GIVEN DATA: Begin

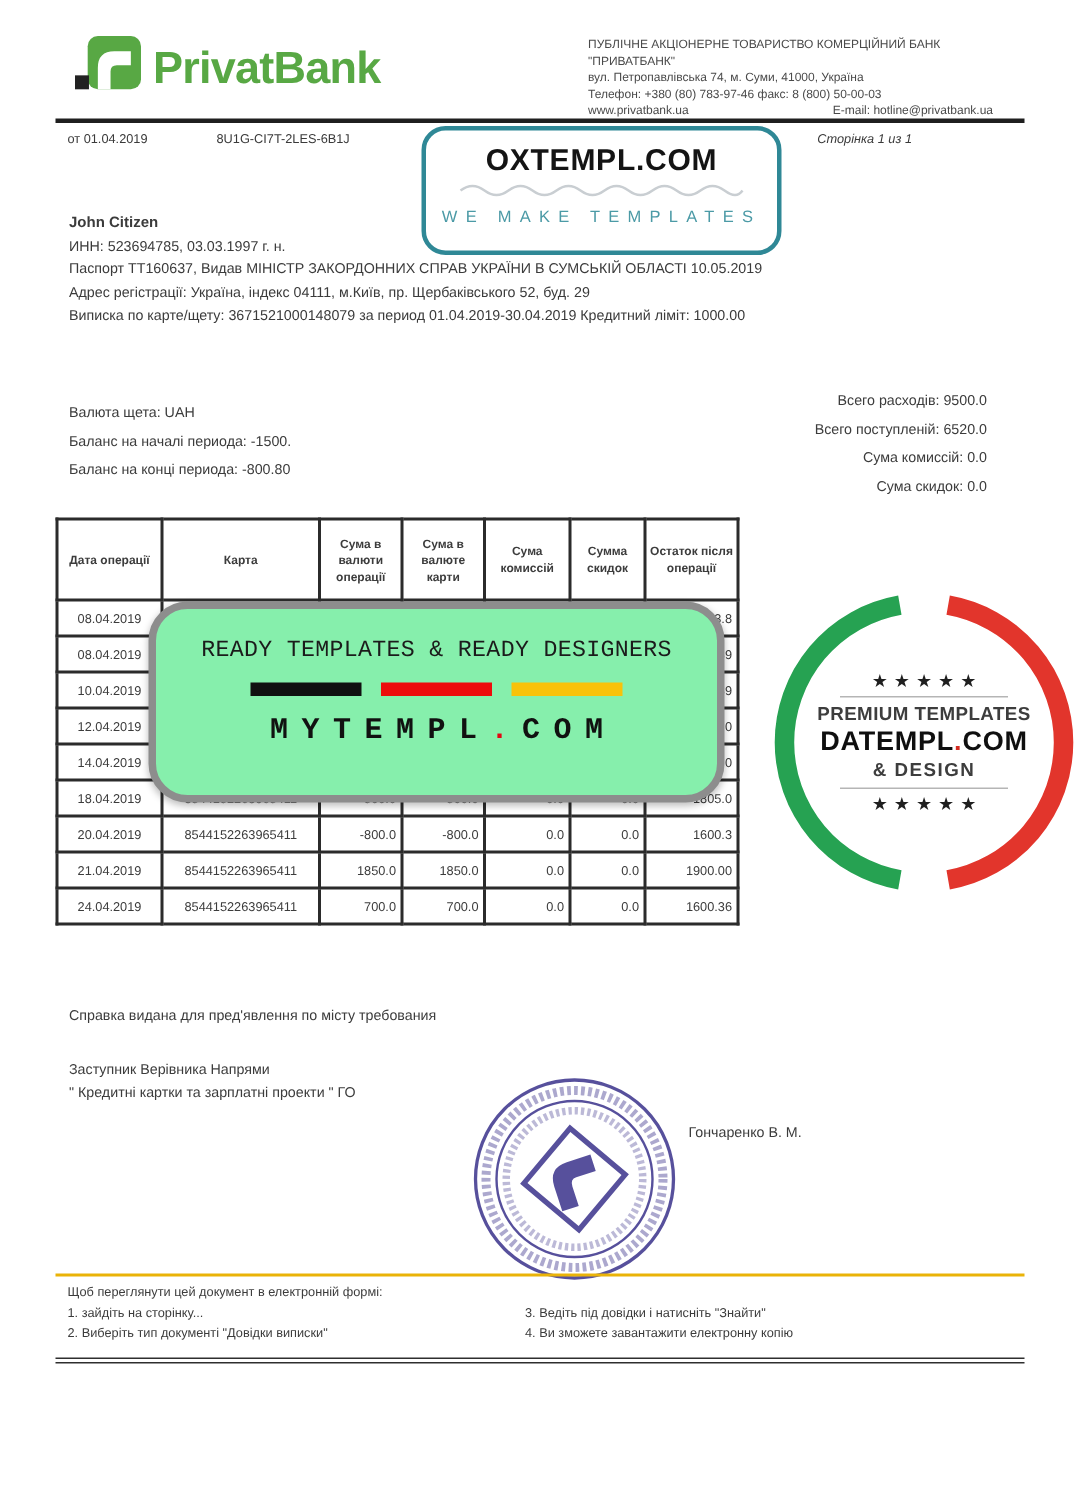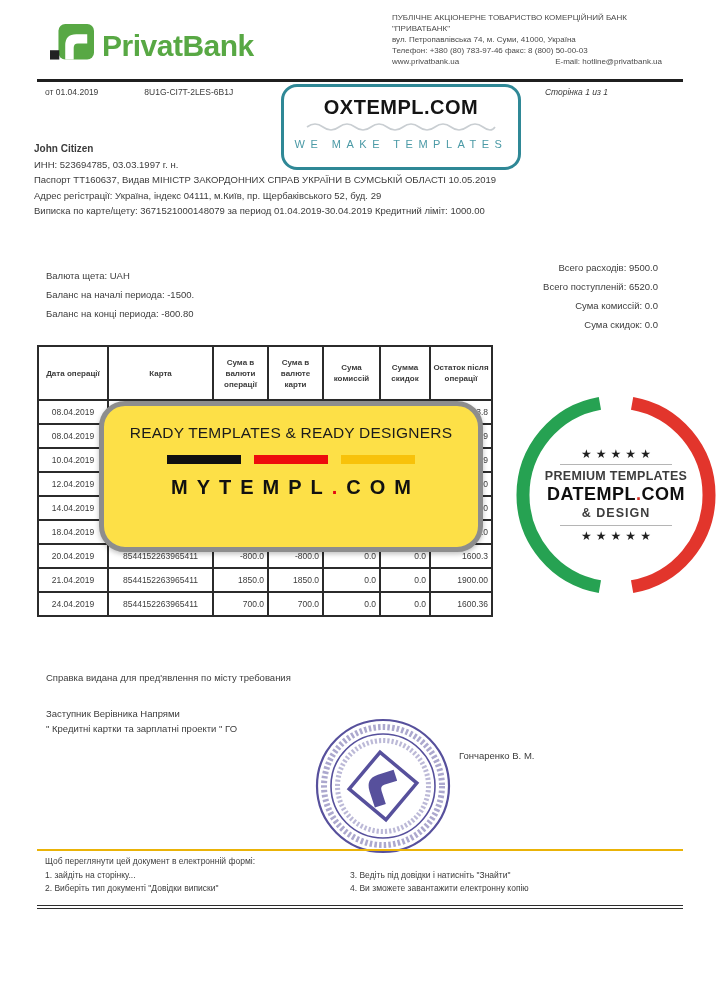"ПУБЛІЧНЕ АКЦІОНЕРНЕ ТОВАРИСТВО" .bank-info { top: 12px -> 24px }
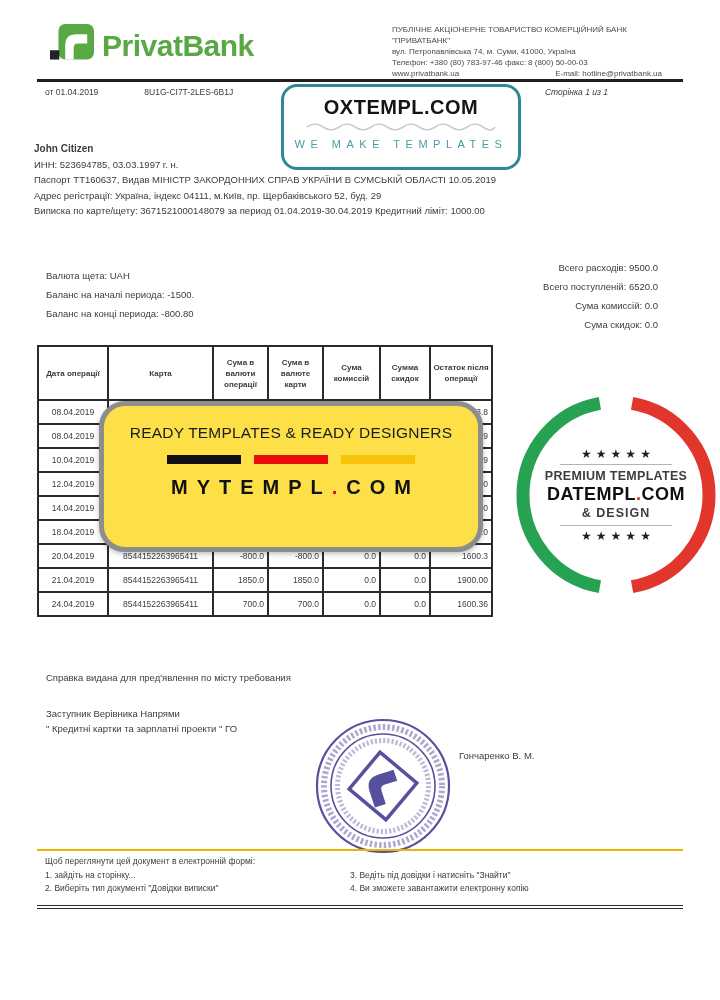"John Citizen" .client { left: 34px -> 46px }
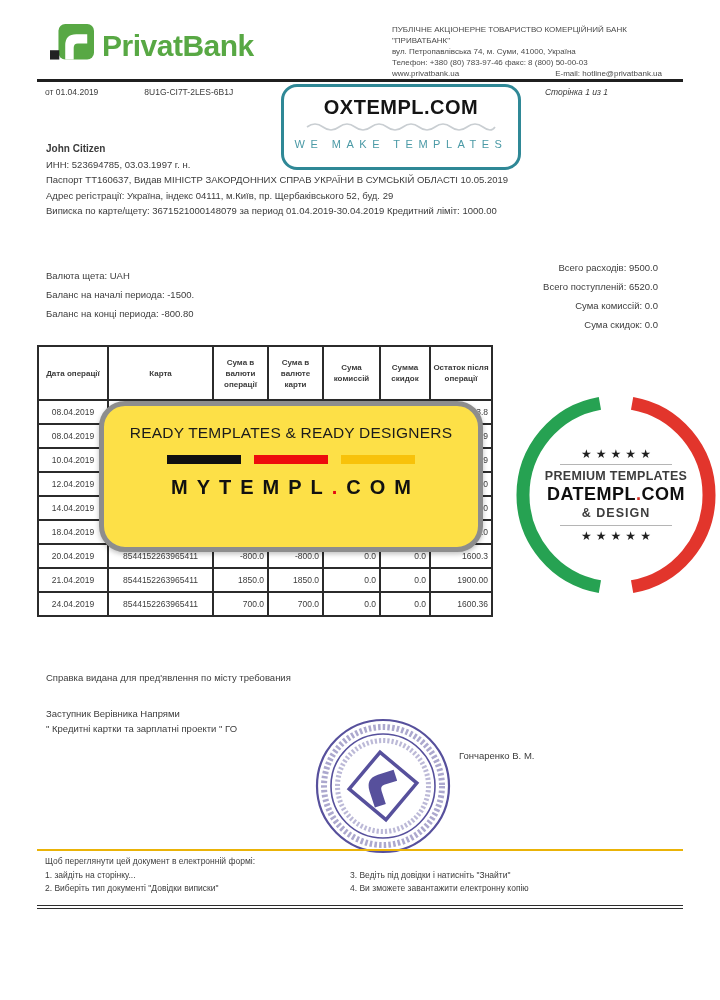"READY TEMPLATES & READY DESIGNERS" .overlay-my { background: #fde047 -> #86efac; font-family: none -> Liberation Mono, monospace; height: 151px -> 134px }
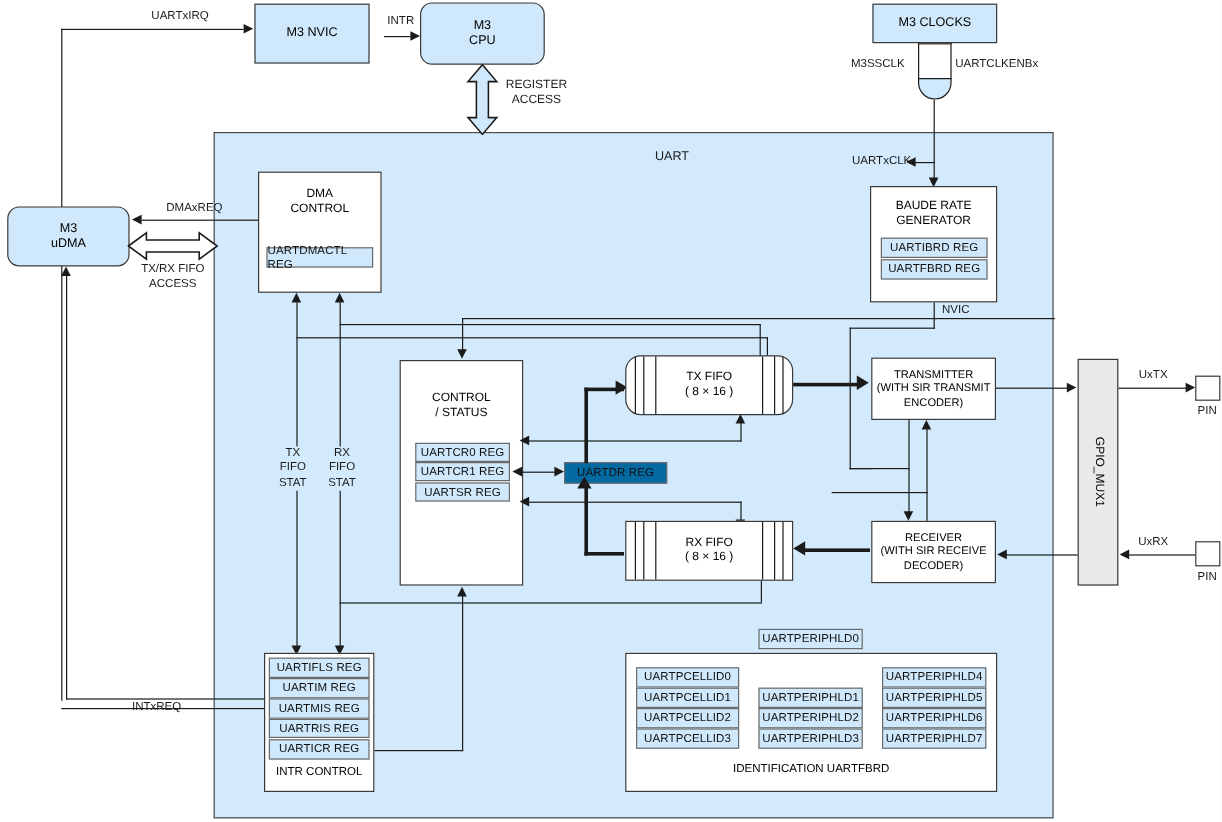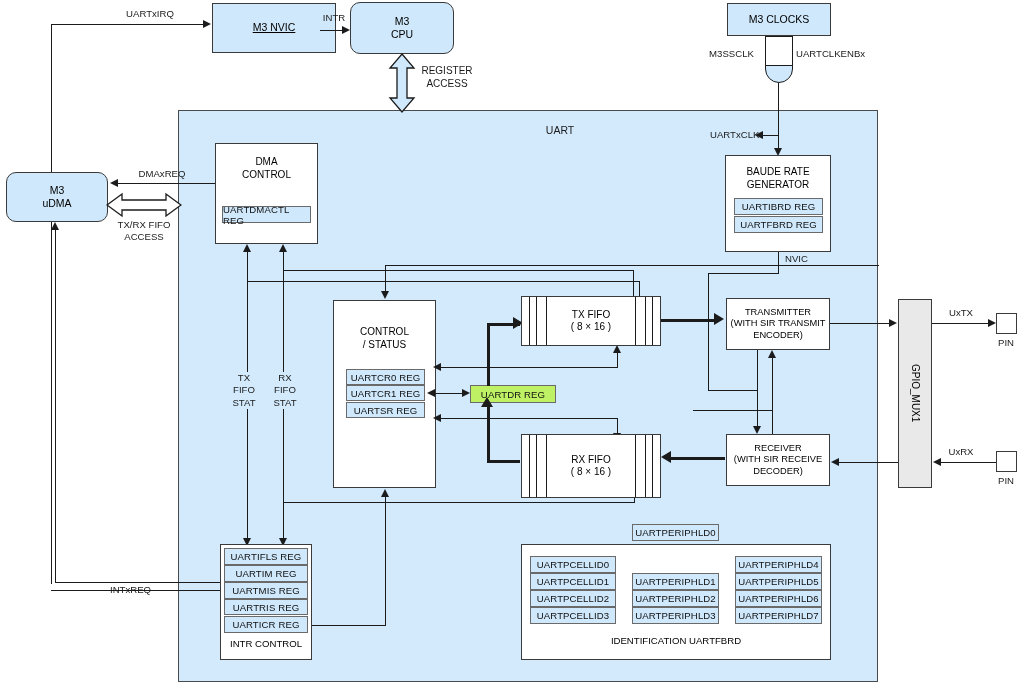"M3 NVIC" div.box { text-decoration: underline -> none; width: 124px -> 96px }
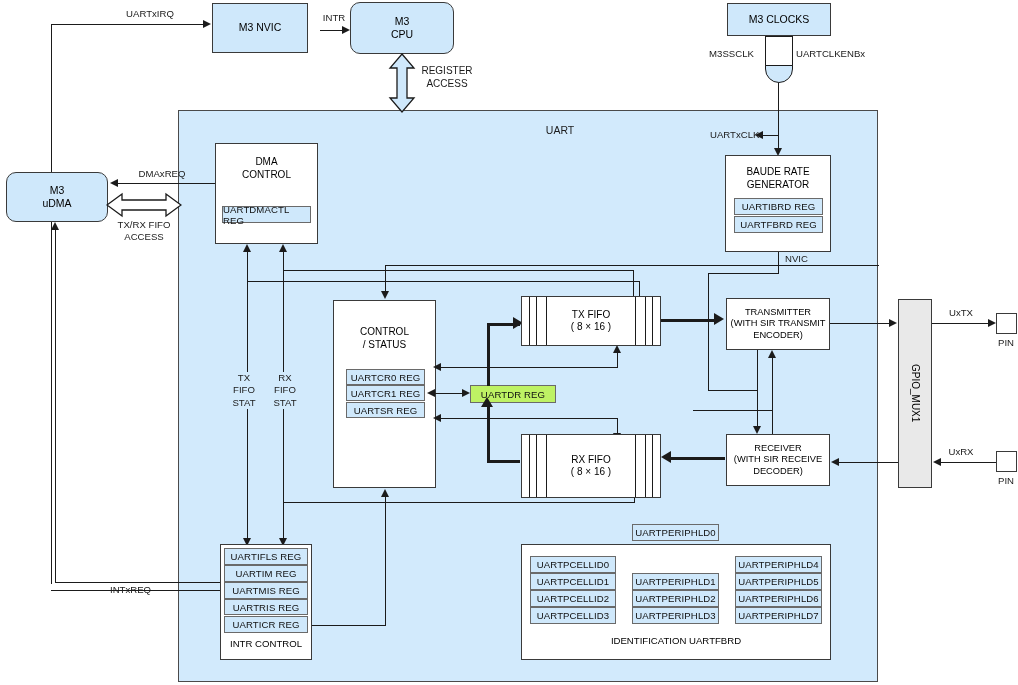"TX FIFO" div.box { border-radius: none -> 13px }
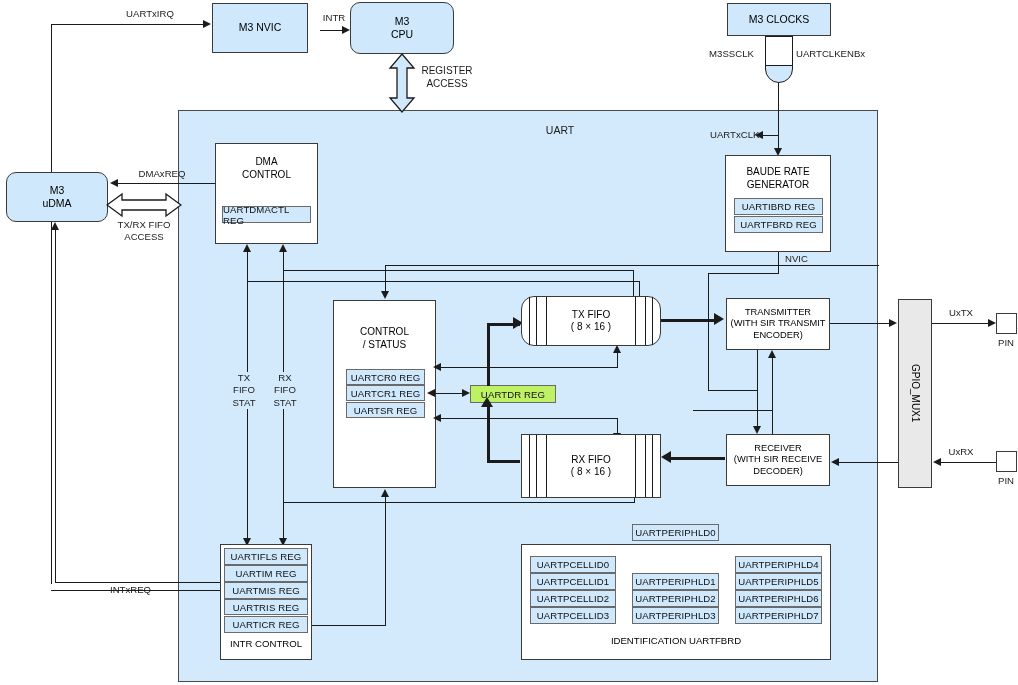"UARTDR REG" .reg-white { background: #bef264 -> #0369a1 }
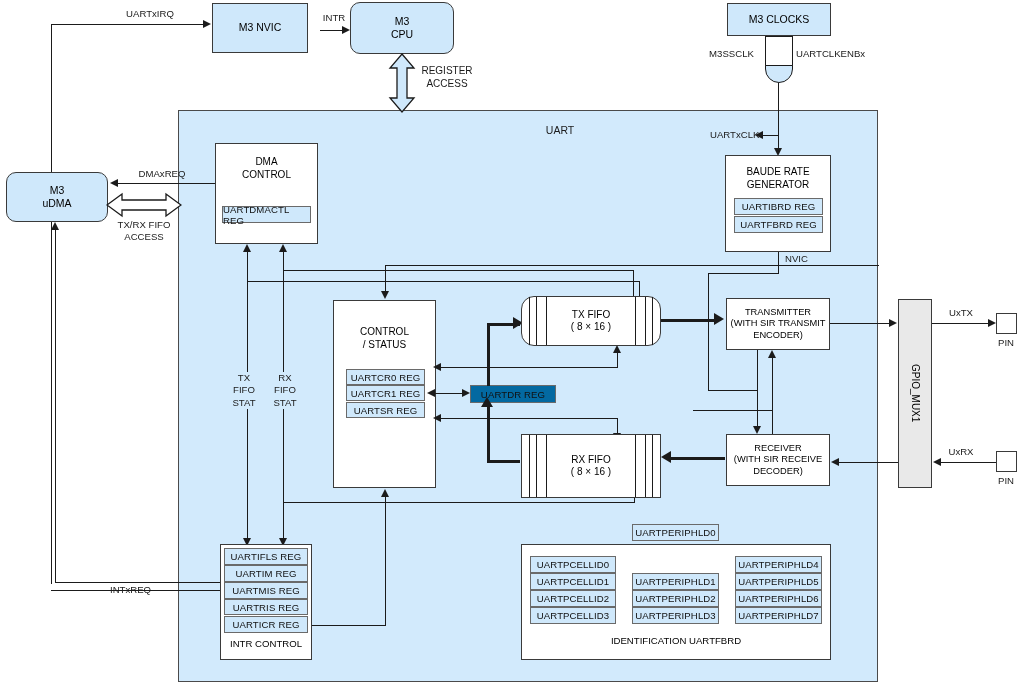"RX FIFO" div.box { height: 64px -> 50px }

GIVEN DATA: End

» **TASK TO CARRY OUT**
In the copy, include each entry exactly as written and none of the pictures.

» **EXERCISE SOLUTION**
"ПУБЛІЧНЕ АКЦІОНЕРНЕ ТОВАРИСТВО" .bank-info { top: 12px -> 24px }
"John Citizen" .client { left: 34px -> 46px }
"READY TEMPLATES & READY DESIGNERS" .overlay-my { background: #fde047 -> #86efac; font-family: none -> Liberation Mono, monospace; height: 151px -> 134px }
"M3 NVIC" div.box { text-decoration: underline -> none; width: 124px -> 96px }
"TX FIFO" div.box { border-radius: none -> 13px }
"UARTDR REG" .reg-white { background: #bef264 -> #0369a1 }
"RX FIFO" div.box { height: 64px -> 50px }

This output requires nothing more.